▸ TASK PROMPT
Starting at the first line of the listing below, retype each line up to and including the one that contains "Neon Green Proline". Leave pictures out.

▸ EXERCISE DATA
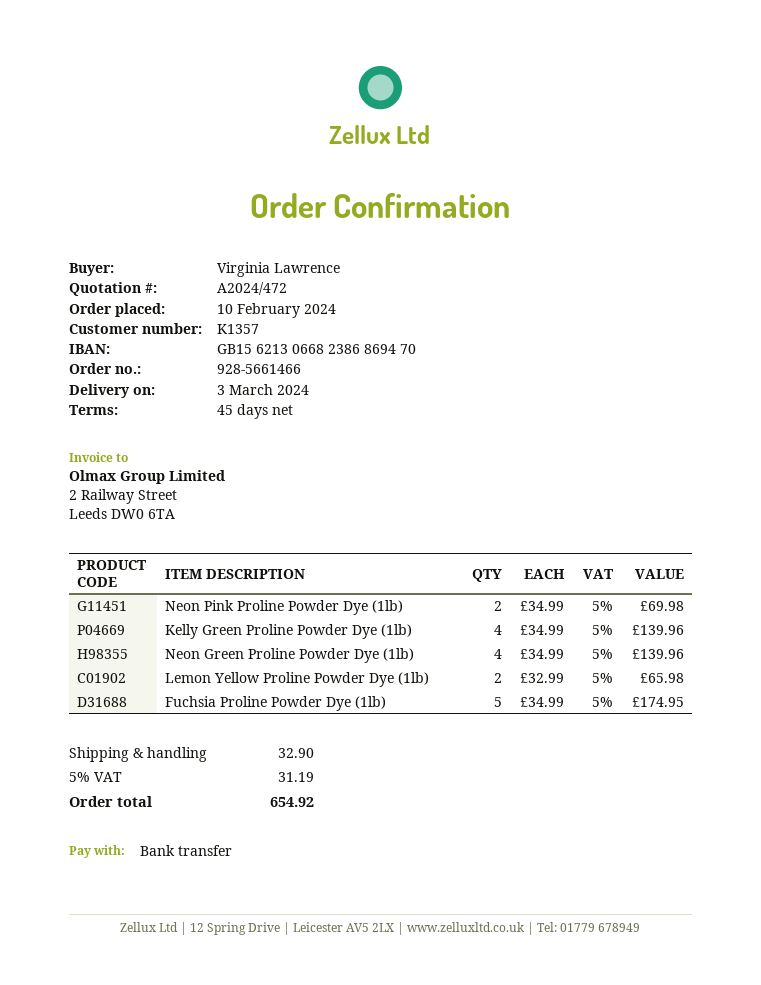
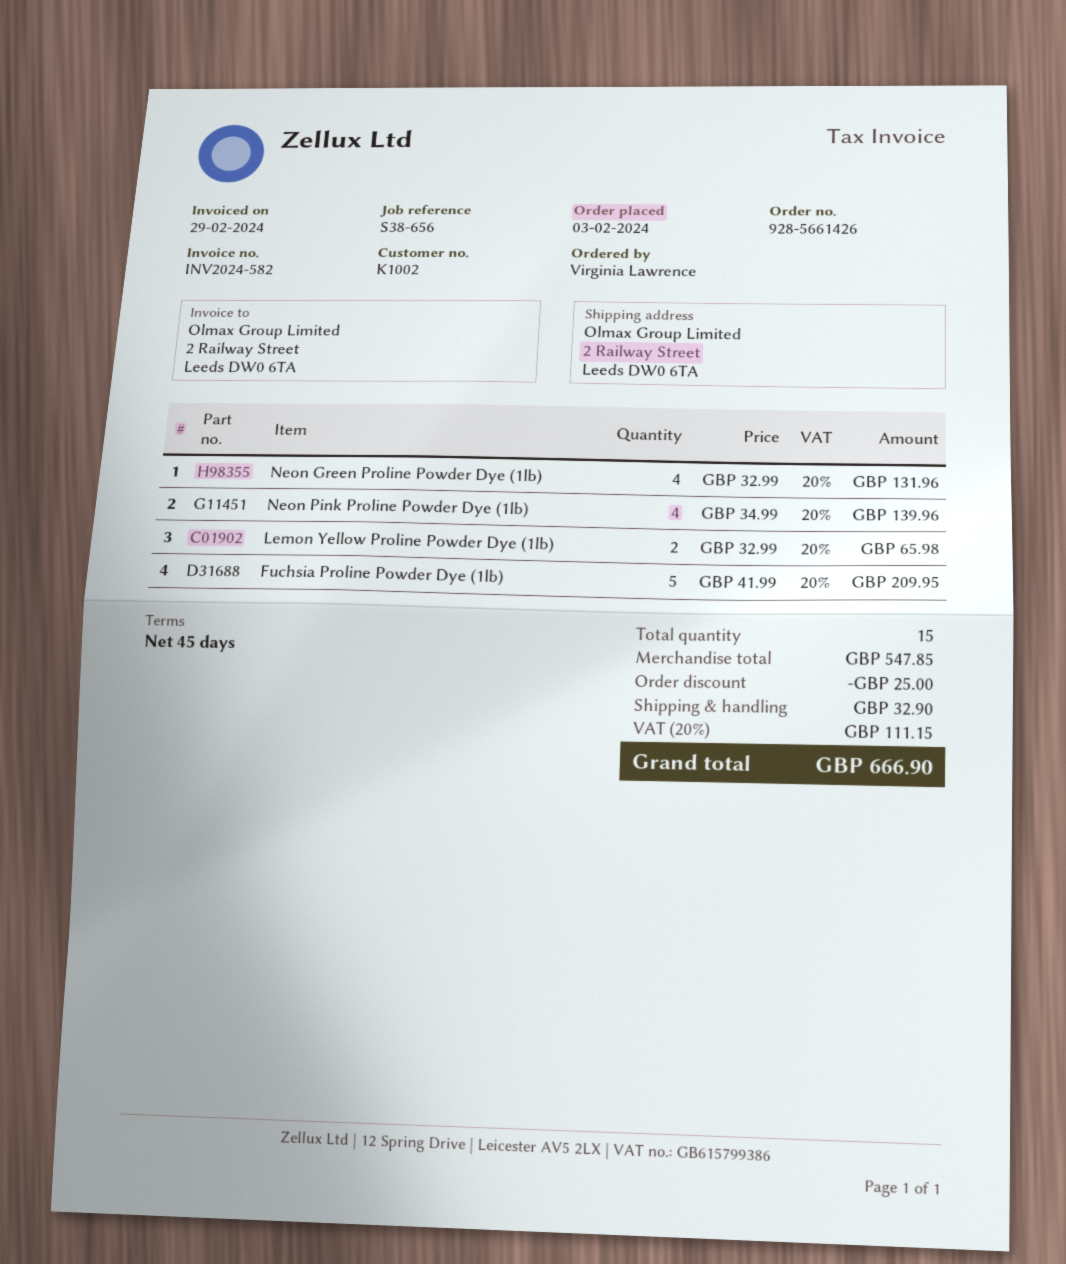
order number: 928-5661466 -> 928-5661426
order date: 2024-02-10 -> 2024-02-03
customer number: K1357 -> K1002
Neon Pink Proline Powder Dye (1lb): 2 x 34.99 = 69.98 -> 4 x 34.99 = 139.96
Kelly Green Proline Powder Dye (1lb): 4 x 34.99 = 139.96 -> none
Neon Green Proline Powder Dye (1lb): 4 x 34.99 = 139.96 -> 4 x 32.99 = 131.96
Fuchsia Proline Powder Dye (1lb): 5 x 34.99 = 174.95 -> 5 x 41.99 = 209.95
discount: none -> 25.00
tax: 5% = 31.19 -> 20% = 111.15
total: 654.92 -> 666.90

▸ PROBLEM SOLUTION
order number: 928-5661466 -> 928-5661426
order date: 2024-02-10 -> 2024-02-03
customer number: K1357 -> K1002
Neon Pink Proline Powder Dye (1lb): 2 x 34.99 = 69.98 -> 4 x 34.99 = 139.96
Kelly Green Proline Powder Dye (1lb): 4 x 34.99 = 139.96 -> none
Neon Green Proline Powder Dye (1lb): 4 x 34.99 = 139.96 -> 4 x 32.99 = 131.96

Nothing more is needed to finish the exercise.